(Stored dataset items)
<<<<

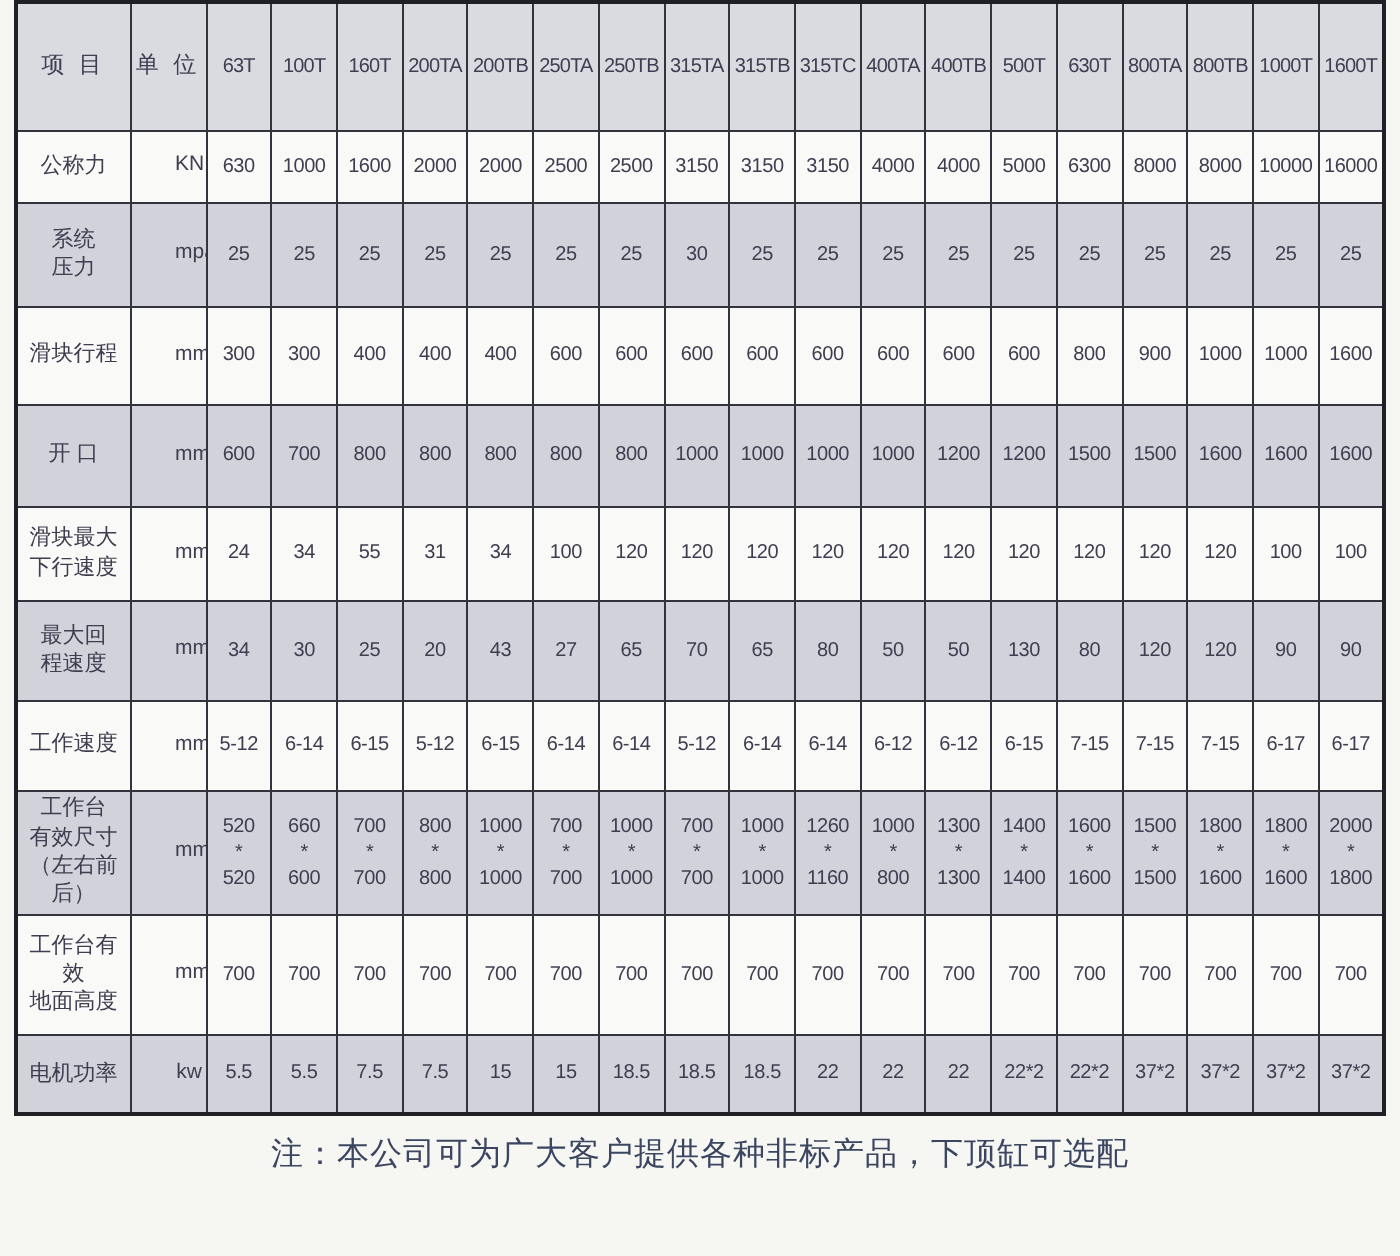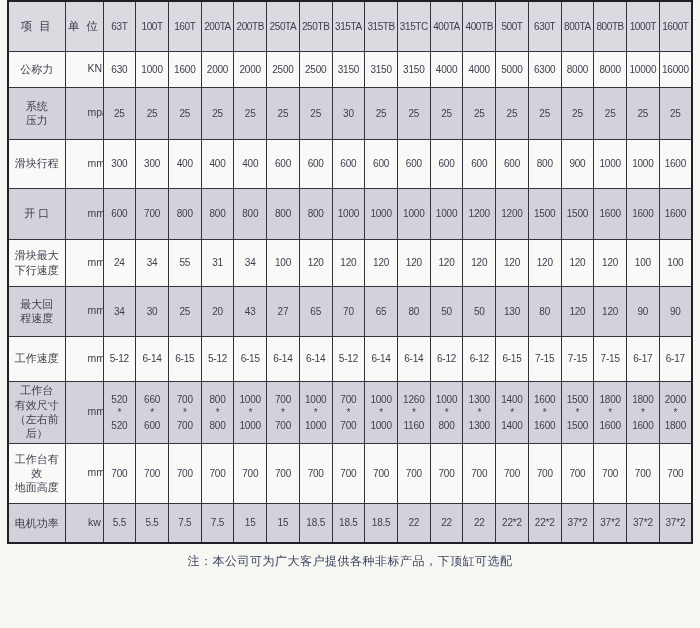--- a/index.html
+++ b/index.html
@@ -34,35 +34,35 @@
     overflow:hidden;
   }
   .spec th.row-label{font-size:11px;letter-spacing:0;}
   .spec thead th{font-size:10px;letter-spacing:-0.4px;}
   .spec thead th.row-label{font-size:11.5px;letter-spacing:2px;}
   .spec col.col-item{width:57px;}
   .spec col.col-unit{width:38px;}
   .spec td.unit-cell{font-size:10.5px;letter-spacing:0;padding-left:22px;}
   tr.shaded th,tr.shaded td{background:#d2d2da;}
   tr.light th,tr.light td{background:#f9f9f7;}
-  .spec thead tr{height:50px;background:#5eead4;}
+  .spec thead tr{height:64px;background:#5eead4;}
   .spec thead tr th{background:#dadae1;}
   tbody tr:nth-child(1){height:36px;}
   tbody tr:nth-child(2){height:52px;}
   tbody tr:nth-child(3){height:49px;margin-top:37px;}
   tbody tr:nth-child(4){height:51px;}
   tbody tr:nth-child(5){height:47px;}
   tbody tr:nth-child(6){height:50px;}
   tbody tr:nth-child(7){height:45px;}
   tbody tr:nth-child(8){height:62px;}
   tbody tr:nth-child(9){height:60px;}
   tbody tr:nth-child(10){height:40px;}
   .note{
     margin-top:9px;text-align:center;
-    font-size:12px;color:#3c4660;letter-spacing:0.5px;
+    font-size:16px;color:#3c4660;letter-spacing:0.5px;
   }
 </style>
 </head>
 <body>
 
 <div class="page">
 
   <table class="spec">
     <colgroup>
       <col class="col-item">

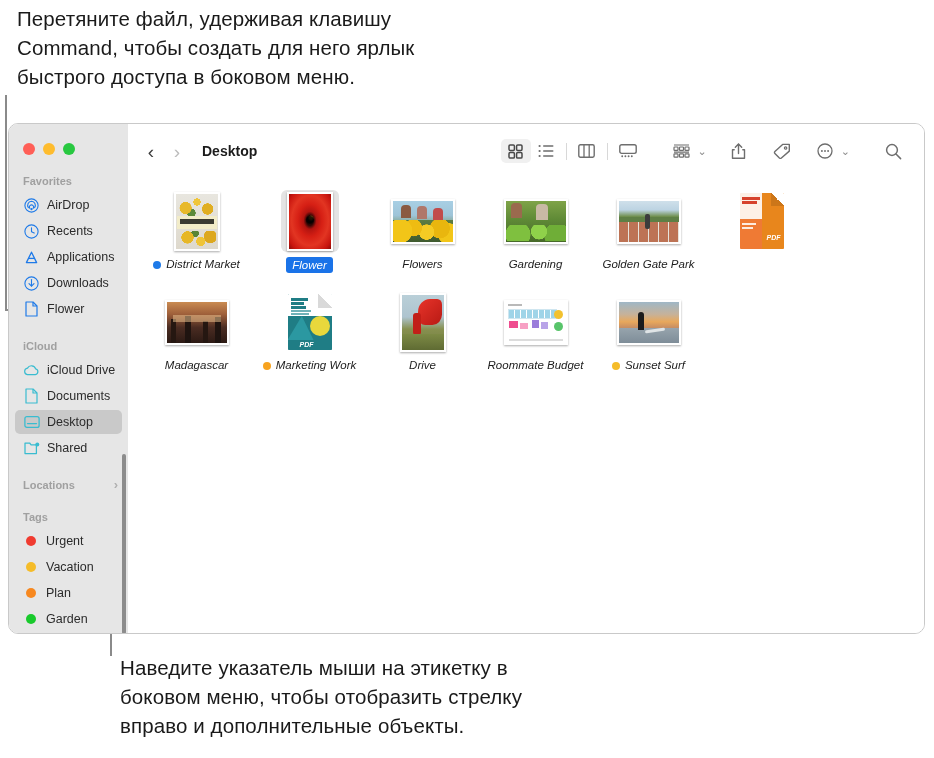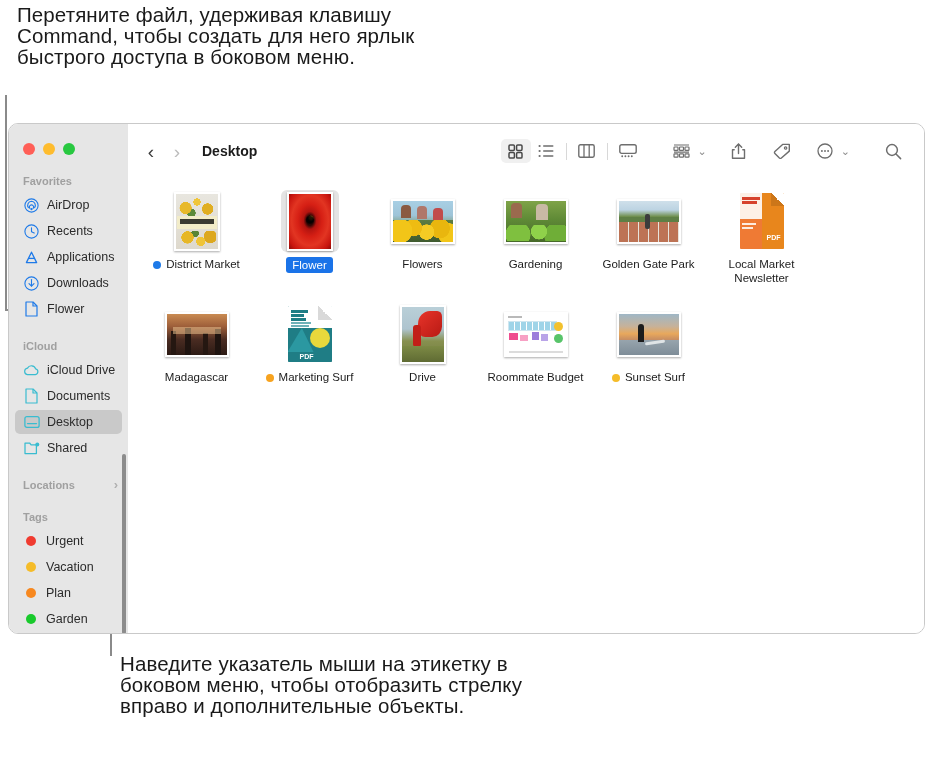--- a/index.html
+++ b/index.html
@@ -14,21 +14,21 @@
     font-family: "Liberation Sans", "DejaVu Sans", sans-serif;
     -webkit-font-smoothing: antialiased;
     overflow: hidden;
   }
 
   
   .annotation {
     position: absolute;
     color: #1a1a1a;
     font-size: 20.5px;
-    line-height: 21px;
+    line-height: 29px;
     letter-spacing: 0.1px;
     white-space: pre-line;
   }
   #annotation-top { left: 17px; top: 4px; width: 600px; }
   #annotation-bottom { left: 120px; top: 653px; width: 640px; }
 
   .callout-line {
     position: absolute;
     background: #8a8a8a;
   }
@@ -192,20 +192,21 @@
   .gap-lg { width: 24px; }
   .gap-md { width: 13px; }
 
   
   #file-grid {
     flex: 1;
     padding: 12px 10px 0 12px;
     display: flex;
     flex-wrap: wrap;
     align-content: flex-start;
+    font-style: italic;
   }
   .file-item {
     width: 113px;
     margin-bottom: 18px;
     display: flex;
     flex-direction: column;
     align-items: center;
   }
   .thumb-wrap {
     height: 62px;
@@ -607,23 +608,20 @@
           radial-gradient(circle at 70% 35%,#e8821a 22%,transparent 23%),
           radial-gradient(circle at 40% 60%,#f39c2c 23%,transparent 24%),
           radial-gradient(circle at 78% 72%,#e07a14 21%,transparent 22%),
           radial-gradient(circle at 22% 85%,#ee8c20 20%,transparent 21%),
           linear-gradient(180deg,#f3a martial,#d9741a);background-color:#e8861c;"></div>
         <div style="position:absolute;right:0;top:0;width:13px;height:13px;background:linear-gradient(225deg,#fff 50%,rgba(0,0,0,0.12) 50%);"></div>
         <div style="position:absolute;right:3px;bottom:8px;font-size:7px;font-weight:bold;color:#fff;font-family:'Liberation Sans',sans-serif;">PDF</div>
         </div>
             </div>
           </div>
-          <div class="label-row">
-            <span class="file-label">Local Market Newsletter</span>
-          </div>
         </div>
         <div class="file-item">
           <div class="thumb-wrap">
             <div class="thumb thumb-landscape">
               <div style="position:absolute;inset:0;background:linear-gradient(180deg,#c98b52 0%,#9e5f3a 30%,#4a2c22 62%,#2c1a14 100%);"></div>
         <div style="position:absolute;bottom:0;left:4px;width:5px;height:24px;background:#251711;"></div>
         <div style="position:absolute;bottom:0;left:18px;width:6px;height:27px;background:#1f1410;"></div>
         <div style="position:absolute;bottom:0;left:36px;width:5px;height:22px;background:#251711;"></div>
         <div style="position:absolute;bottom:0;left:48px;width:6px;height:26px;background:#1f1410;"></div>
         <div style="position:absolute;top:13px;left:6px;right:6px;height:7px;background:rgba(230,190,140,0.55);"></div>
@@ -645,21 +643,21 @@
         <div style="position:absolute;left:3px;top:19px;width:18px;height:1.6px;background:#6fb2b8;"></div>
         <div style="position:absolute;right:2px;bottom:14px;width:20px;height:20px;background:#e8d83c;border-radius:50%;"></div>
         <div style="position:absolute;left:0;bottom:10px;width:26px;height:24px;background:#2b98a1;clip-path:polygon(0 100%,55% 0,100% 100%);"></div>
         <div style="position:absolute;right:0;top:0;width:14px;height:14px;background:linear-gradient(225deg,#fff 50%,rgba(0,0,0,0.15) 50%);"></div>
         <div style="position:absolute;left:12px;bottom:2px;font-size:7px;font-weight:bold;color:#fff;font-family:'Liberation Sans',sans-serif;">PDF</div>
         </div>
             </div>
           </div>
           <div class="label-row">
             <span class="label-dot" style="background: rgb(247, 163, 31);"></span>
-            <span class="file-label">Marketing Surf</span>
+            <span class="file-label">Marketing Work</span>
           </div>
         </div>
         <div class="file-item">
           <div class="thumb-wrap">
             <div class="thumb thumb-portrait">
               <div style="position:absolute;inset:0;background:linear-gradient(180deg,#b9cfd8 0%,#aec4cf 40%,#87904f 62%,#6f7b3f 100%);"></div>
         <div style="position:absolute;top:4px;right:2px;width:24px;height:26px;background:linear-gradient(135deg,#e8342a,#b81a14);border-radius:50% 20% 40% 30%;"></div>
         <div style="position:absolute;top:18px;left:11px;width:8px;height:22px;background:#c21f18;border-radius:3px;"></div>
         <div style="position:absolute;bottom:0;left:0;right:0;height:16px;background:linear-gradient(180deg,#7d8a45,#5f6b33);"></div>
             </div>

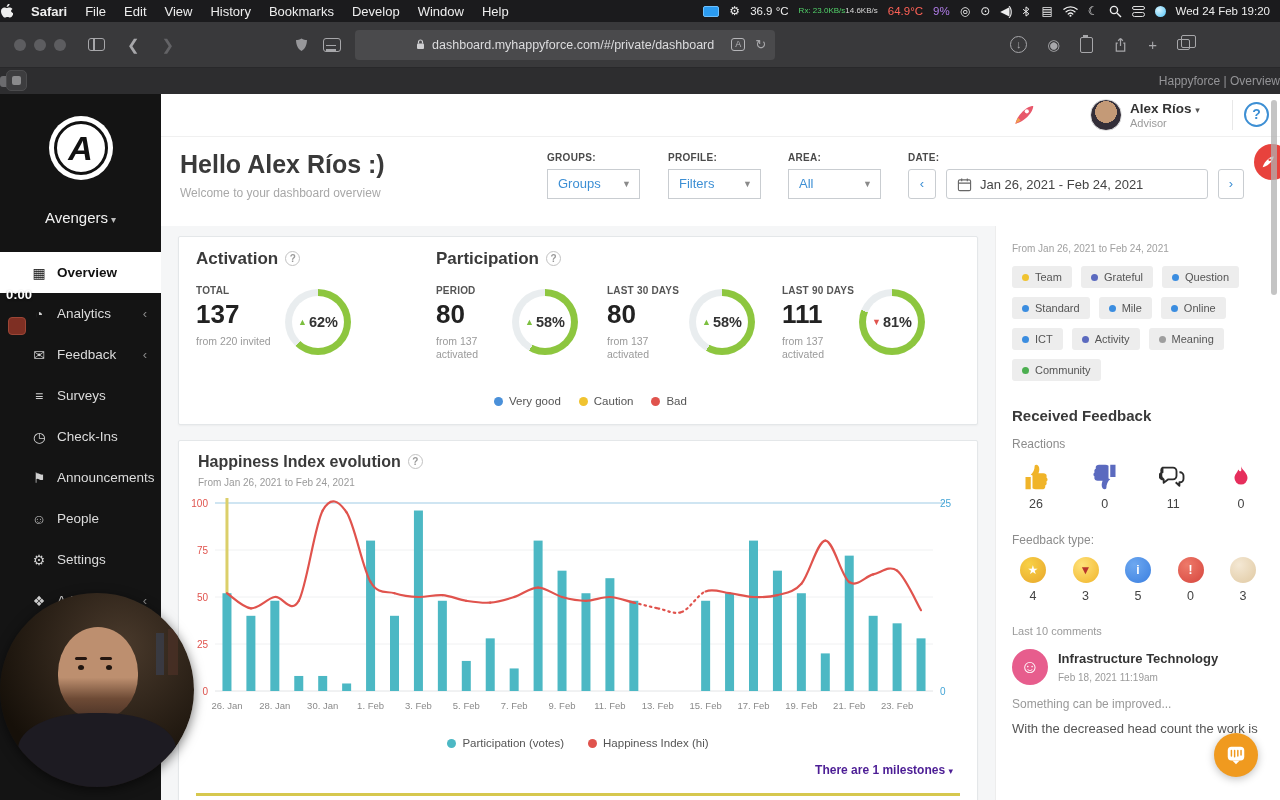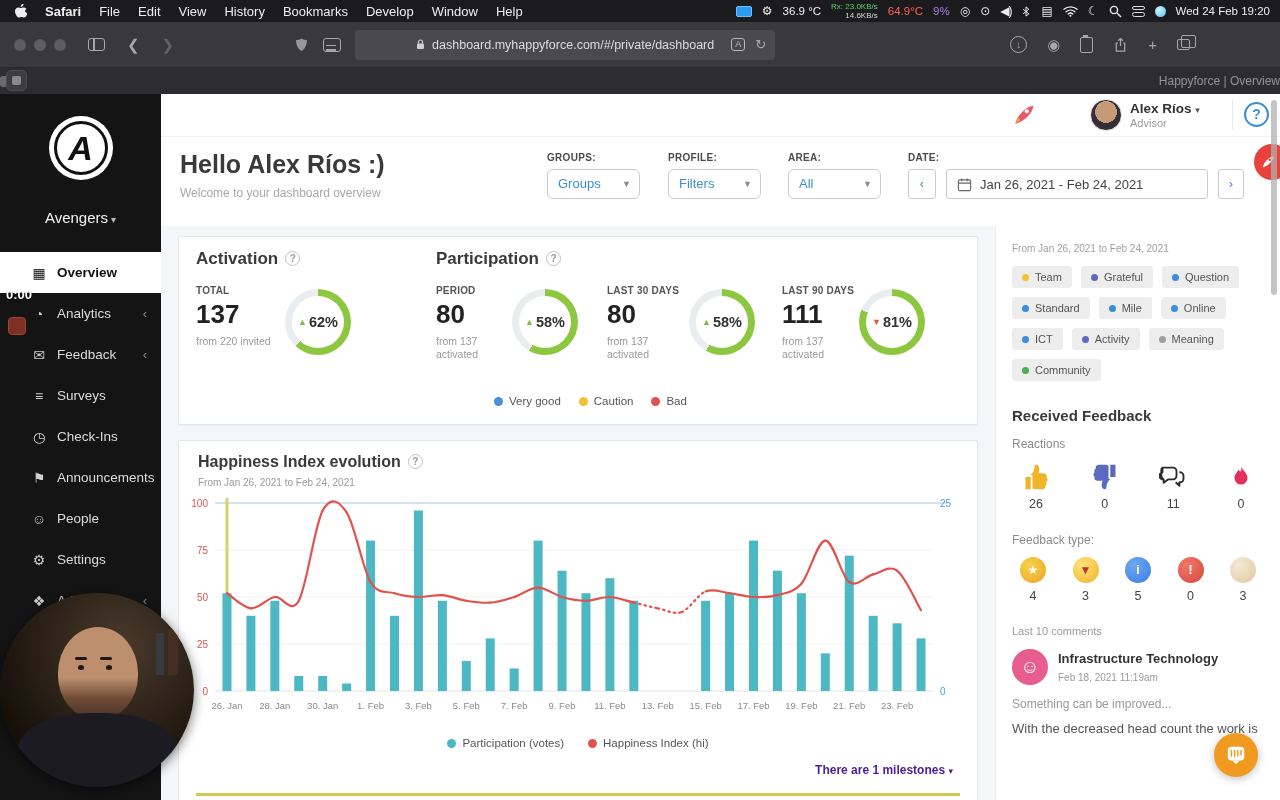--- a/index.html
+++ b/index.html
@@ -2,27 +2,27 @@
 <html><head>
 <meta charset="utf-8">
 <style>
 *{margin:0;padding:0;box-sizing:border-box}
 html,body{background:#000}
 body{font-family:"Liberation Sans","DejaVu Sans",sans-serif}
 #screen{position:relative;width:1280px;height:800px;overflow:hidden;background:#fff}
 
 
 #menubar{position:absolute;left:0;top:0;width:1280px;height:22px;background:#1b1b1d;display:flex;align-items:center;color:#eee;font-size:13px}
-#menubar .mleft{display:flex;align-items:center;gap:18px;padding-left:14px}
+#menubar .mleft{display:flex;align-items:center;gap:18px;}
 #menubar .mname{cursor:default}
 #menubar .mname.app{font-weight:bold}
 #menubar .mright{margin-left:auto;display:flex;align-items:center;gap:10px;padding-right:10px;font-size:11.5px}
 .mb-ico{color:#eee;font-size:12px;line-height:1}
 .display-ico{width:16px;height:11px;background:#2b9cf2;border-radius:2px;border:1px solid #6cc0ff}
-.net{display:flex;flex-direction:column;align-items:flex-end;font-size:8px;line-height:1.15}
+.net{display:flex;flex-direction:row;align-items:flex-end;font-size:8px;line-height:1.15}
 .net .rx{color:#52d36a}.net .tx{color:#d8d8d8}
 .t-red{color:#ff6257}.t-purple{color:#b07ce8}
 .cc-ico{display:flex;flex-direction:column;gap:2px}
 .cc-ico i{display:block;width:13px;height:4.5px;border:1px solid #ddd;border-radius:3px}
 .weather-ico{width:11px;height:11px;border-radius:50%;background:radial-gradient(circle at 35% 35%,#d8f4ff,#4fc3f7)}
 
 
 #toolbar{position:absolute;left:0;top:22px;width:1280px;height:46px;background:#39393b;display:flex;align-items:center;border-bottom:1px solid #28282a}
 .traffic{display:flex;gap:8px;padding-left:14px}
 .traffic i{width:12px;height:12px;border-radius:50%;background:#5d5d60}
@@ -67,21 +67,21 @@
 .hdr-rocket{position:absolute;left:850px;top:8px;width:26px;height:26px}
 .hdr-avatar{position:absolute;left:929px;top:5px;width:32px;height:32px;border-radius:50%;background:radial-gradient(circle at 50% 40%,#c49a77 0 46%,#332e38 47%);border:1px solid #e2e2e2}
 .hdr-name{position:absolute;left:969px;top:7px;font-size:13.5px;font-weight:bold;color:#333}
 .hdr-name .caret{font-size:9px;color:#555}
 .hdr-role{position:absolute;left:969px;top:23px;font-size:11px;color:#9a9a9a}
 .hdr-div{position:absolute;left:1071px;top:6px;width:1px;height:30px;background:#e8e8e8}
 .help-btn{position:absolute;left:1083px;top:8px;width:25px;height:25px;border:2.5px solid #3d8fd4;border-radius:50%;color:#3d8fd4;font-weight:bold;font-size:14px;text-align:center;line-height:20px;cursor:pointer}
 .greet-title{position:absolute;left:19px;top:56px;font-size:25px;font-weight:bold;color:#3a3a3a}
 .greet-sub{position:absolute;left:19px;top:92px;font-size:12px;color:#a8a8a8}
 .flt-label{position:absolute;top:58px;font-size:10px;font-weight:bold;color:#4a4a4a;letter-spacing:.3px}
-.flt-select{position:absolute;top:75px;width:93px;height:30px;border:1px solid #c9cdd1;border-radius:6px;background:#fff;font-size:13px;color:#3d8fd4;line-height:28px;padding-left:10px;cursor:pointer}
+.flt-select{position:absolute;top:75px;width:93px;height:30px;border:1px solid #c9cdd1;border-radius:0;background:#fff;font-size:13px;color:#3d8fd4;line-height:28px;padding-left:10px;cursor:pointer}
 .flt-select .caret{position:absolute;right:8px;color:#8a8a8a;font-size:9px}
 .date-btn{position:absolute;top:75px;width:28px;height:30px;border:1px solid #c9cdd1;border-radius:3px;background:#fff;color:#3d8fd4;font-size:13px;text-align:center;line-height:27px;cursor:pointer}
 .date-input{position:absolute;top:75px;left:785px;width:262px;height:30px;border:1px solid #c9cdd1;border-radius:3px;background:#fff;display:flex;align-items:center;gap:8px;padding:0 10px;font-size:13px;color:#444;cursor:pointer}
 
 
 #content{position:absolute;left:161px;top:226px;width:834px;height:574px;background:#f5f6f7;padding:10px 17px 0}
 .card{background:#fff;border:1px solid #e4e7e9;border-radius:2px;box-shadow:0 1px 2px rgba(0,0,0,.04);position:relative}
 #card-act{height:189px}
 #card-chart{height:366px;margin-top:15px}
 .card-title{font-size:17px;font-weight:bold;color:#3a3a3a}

>>>>

**THE TASK**
The lines you need are those with the word "text"; list them from the entries.

**SOLUTION TO THE EXERCISE**
     margin-top:9px;text-align:center;
 .help-btn{position:absolute;left:1083px;top:8px;width:25px;height:25px;border:2.5px solid #3d8fd4;border-radius:50%;color:#3d8fd4;font-weight:bold;font-size:14px;text-align:center;line-height:20px;cursor:pointer}
 .date-btn{position:absolute;top:75px;width:28px;height:30px;border:1px solid #c9cdd1;border-radius:3px;background:#fff;color:#3d8fd4;font-size:13px;text-align:center;line-height:27px;cursor:pointer}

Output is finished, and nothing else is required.